She'd sit on a bench, a can of coke besides her, hair in a braid, then she cut it off as she turned thirteen, her hair pitch black and white t-shirts with different authors on it as she'd hum Blur tunes.
I told her Oasis were better, she disagreed calling them the biggest assholes in the country.
I called her a bitch.
I was ten, alright? It's a miracle that I didn't garb hold of her and didn't throw her into the fountain in front of the school.
As that had been a month when I had not only considered Noel as a genius, but actually found myself quoting him as Chris Martin was a geography teacher, I'd even agree now, really, but then I'd just get into a few fights, a cut under my eye as my mother would ask what were I doing and my dad showing how to punch and block, causing my mum to ask if he also did that back at his own school days, dad shook his head, saying that he just beat up girls with books he read.
Looking at people's parents I tend to think that their lives were dull and they ask children about their, wondering what they had lost.
My mum told her mum and they laughed, as she stood reading Burroughs, with both of us behind their backs, still showing tongues because it was a cool thing to do and Alene had walked away, saying that hers was longer. I told her to fuck off, which she said was impolite, whatever, if you play dirty you win, so I just did.
She came next day and asked Zane if he were gay, that she had read a book and she told him about it, he shrugged, quickly denying but glancing at a blonde football player and saying hi to him in the meantime, as he barely knew the younger kid, but replied anyway, earning a small grin to wear for the rest of the day.
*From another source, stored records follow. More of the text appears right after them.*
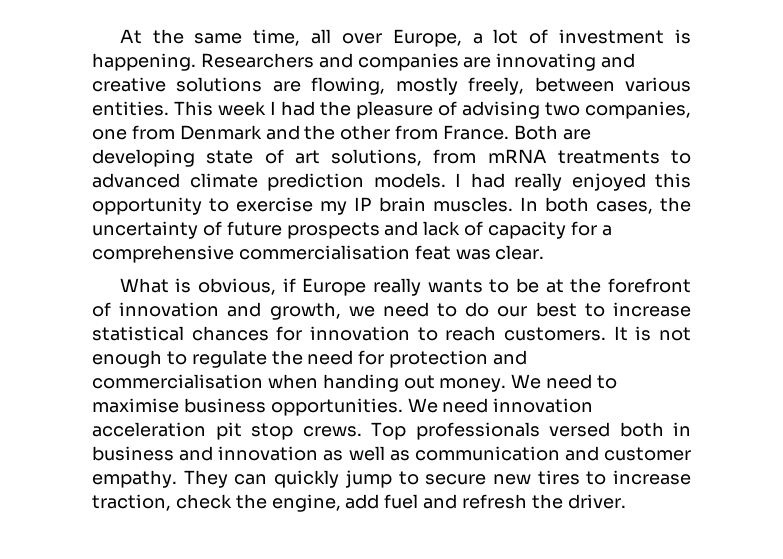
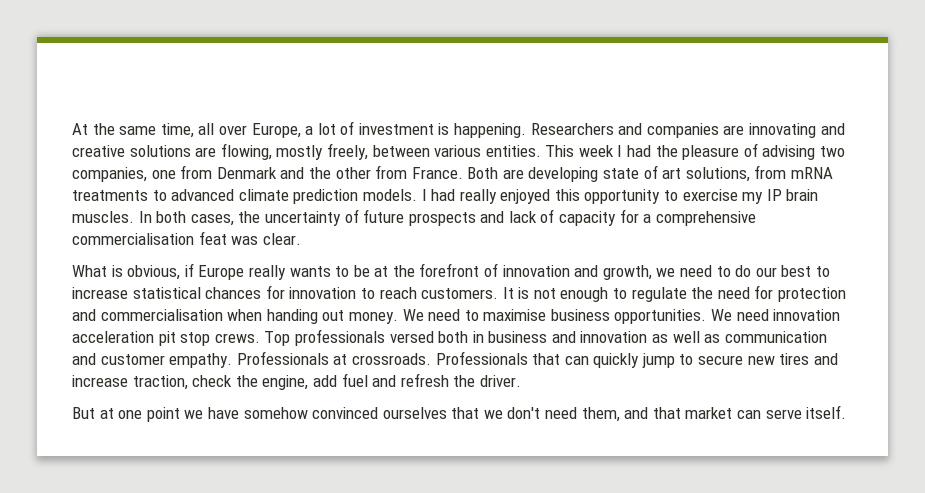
- They can quickly jump to secure new tires to increase traction, check the engine, add fuel and refresh the driver.
+ Professionals at crossroads. Professionals that can quickly jump to secure new tires and increase traction, check the engine, add fuel and refresh the driver.
+ But at one point we have somehow convinced ourselves that we don't need them, and that market can serve itself.

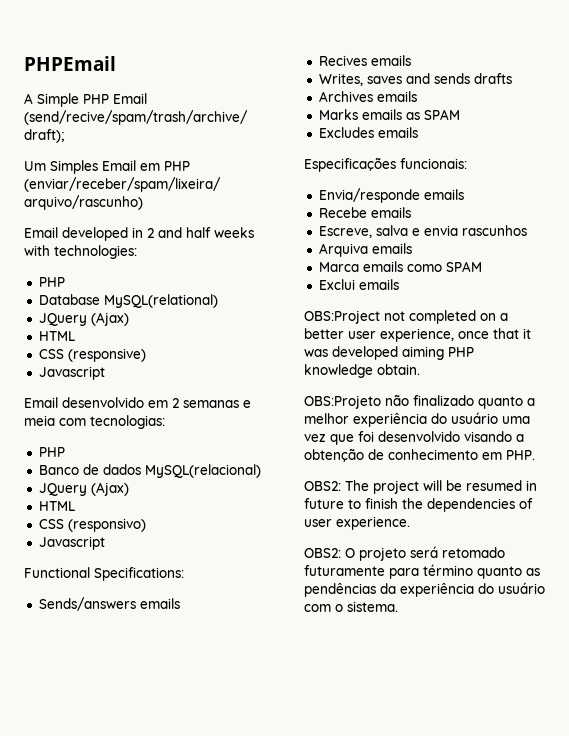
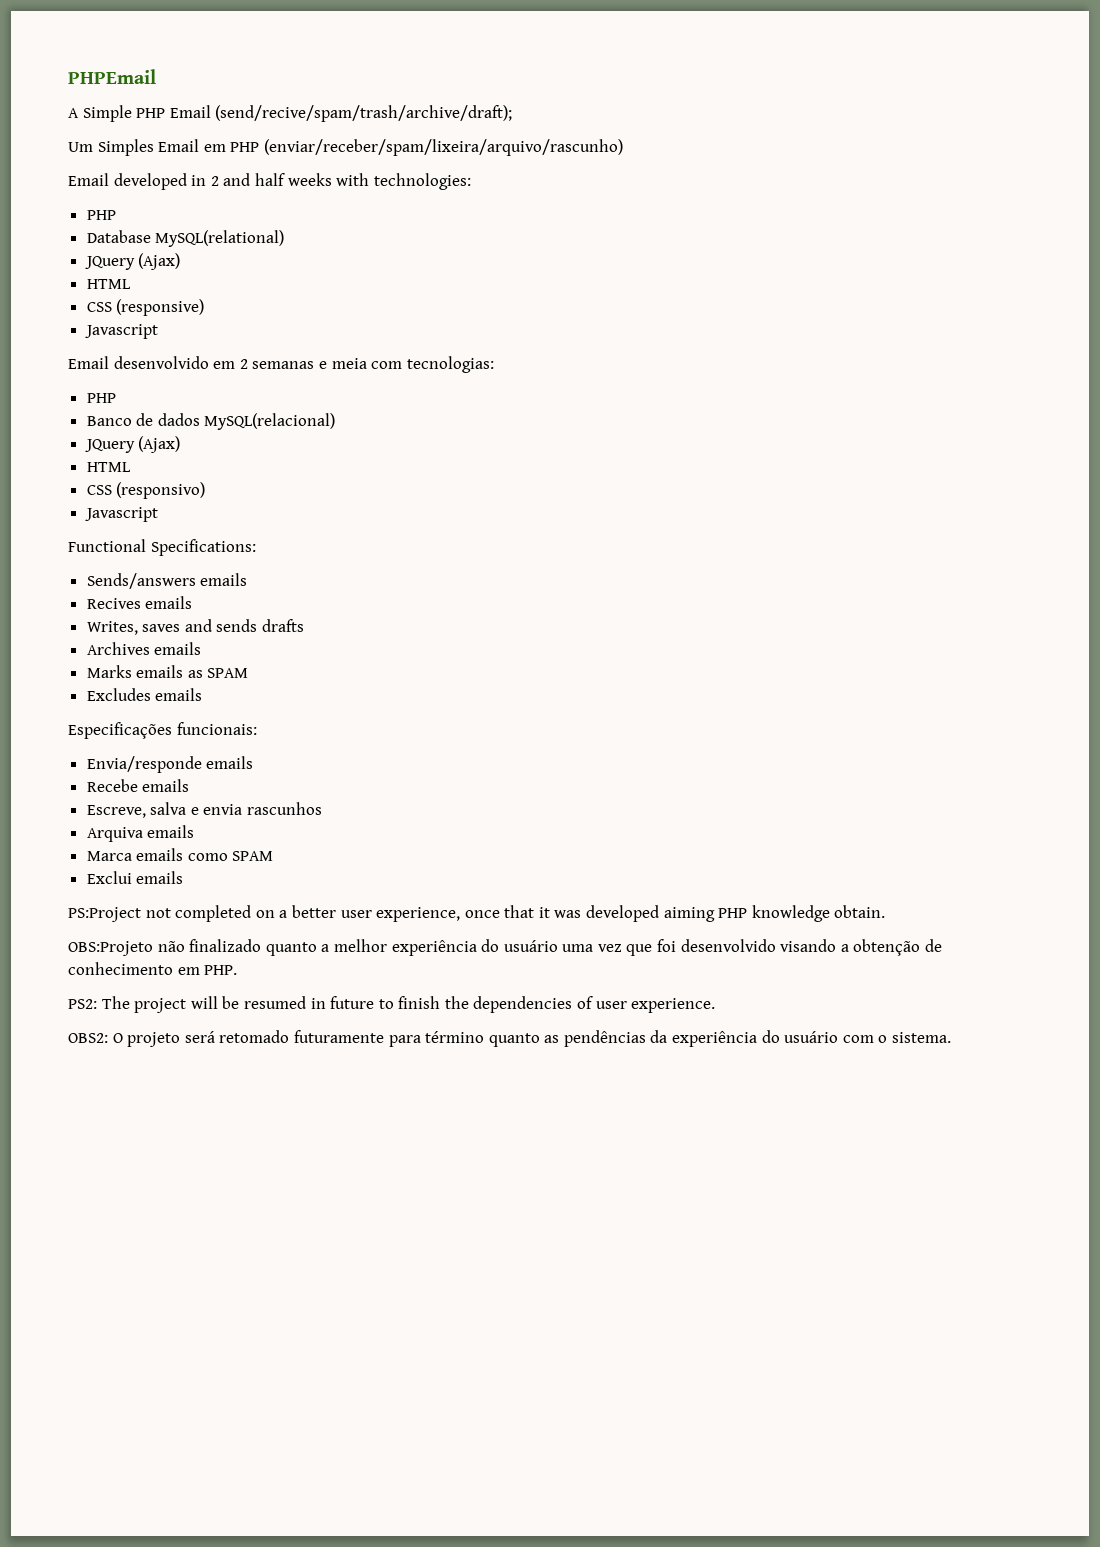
- OBS:Project not completed on a better user experience, once that it was developed aiming PHP knowledge obtain.
+ PS:Project not completed on a better user experience, once that it was developed aiming PHP knowledge obtain.
- OBS2: The project will be resumed in future to finish the dependencies of user experience.
+ PS2: The project will be resumed in future to finish the dependencies of user experience.

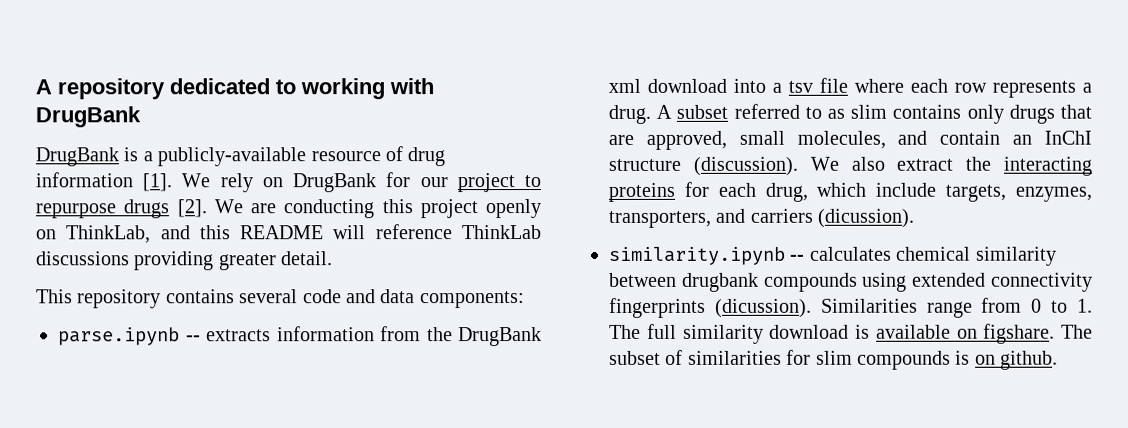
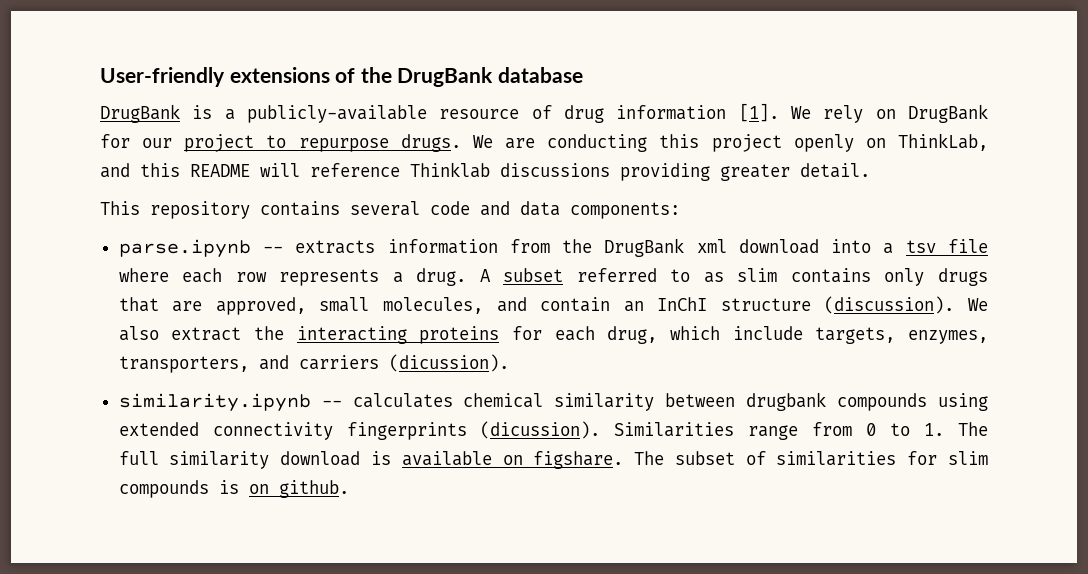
- A repository dedicated to working with DrugBank
+ User-friendly extensions of the DrugBank database
- We rely on DrugBank for our project to repurpose drugs [2].
+ We rely on DrugBank for our project to repurpose drugs.
- We are conducting this project openly on ThinkLab, and this README will reference ThinkLab discussions providing greater detail.
+ We are conducting this project openly on ThinkLab, and this README will reference Thinklab discussions providing greater detail.

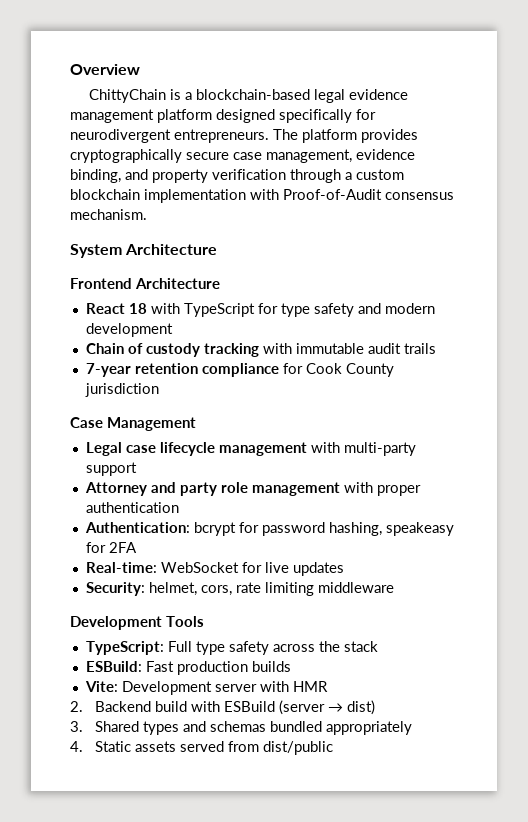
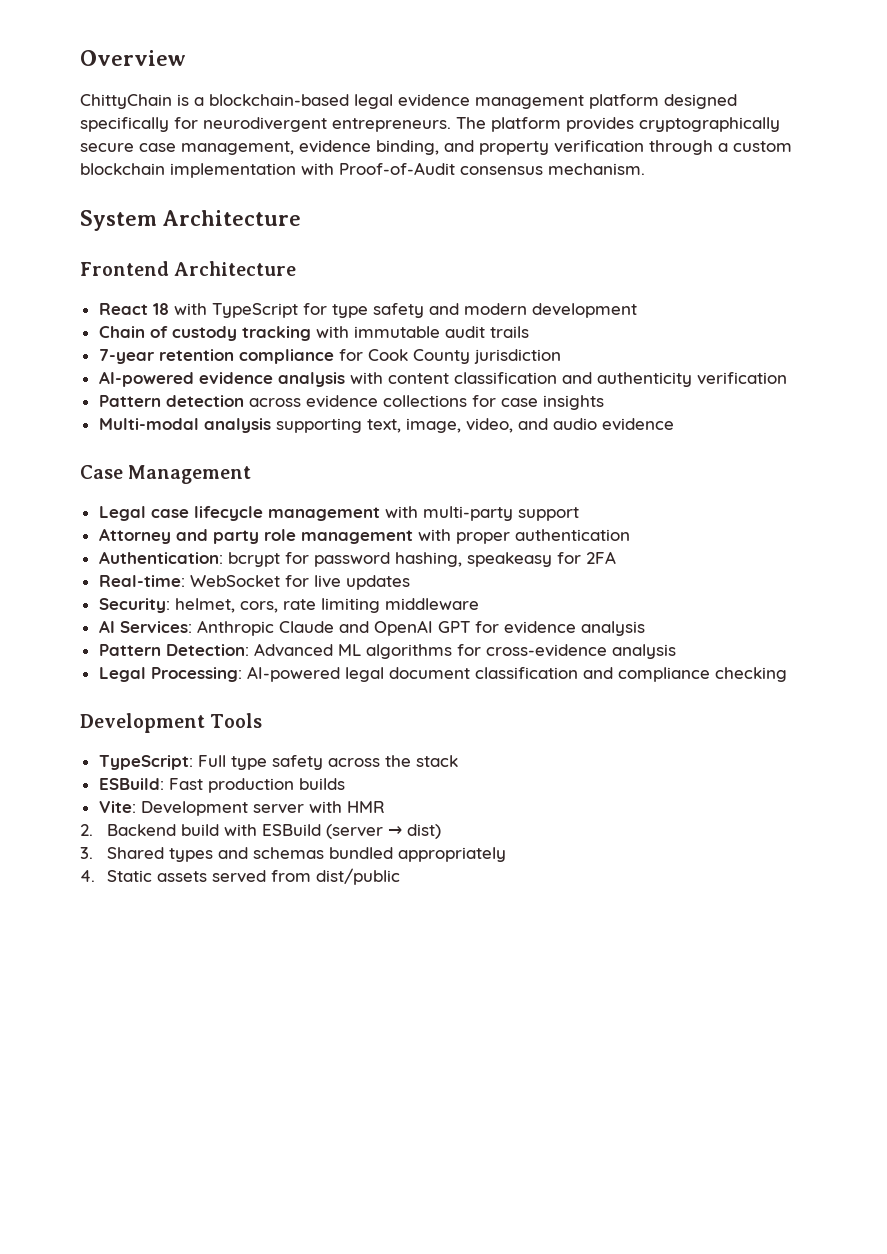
+ AI-powered evidence analysis with content classification and authenticity verification
+ Pattern detection across evidence collections for case insights
+ Multi-modal analysis supporting text, image, video, and audio evidence
+ AI Services: Anthropic Claude and OpenAI GPT for evidence analysis
+ Pattern Detection: Advanced ML algorithms for cross-evidence analysis
+ Legal Processing: AI-powered legal document classification and compliance checking

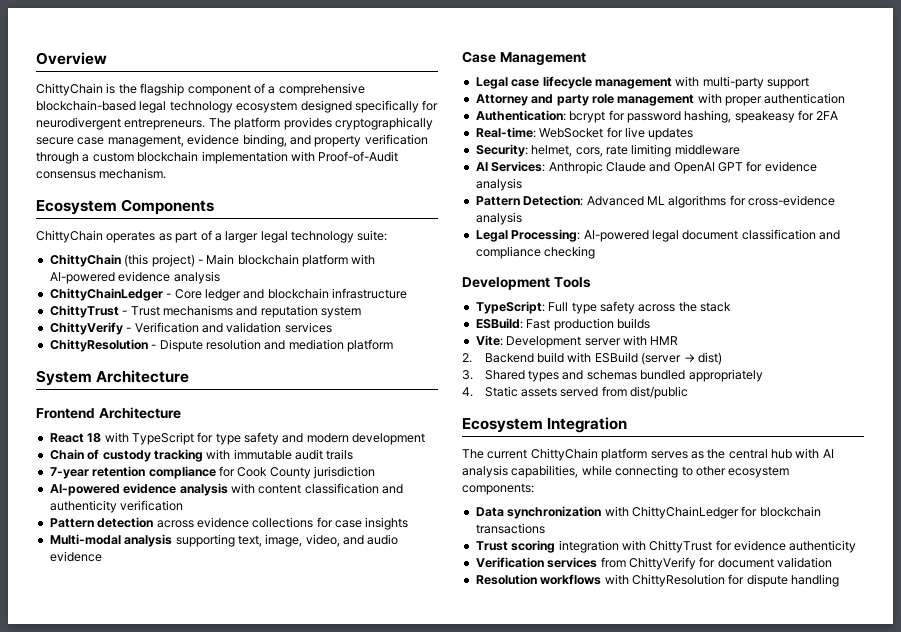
- ChittyChain is a blockchain-based legal evidence management platform designed specifically for neurodivergent entrepreneurs.
+ ChittyChain is the flagship component of a comprehensive blockchain-based legal technology ecosystem designed specifically for neurodivergent entrepreneurs.
+ Ecosystem Components
+ ChittyChain operates as part of a larger legal technology suite:
+ ChittyChain (this project) - Main blockchain platform with AI-powered evidence analysis
+ ChittyChainLedger - Core ledger and blockchain infrastructure
+ ChittyTrust - Trust mechanisms and reputation system
+ ChittyVerify - Verification and validation services
+ ChittyResolution - Dispute resolution and mediation platform
+ Ecosystem Integration
+ The current ChittyChain platform serves as the central hub with AI analysis capabilities, while connecting to other ecosystem components:
+ Data synchronization with ChittyChainLedger for blockchain transactions
+ Trust scoring integration with ChittyTrust for evidence authenticity
+ Verification services from ChittyVerify for document validation
+ Resolution workflows with ChittyResolution for dispute handling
Alene asked me afterwards, I asked why was she asking that, she shrugged, blaming the author and her head in a new book. I called her weird, while she said that everyone had seemed gay to her or muscular lesbians,as others should die off, as they were never described.
I was 11.
Zane woke me up at midnight, before Halloween that year, when Alene meant nothing and I thought that all women were attractive, I'd say that they were sexy, a word I overheard the older students say and I asked what it meant getting my first Sex Ed lesson, as I struggled back and told Zane.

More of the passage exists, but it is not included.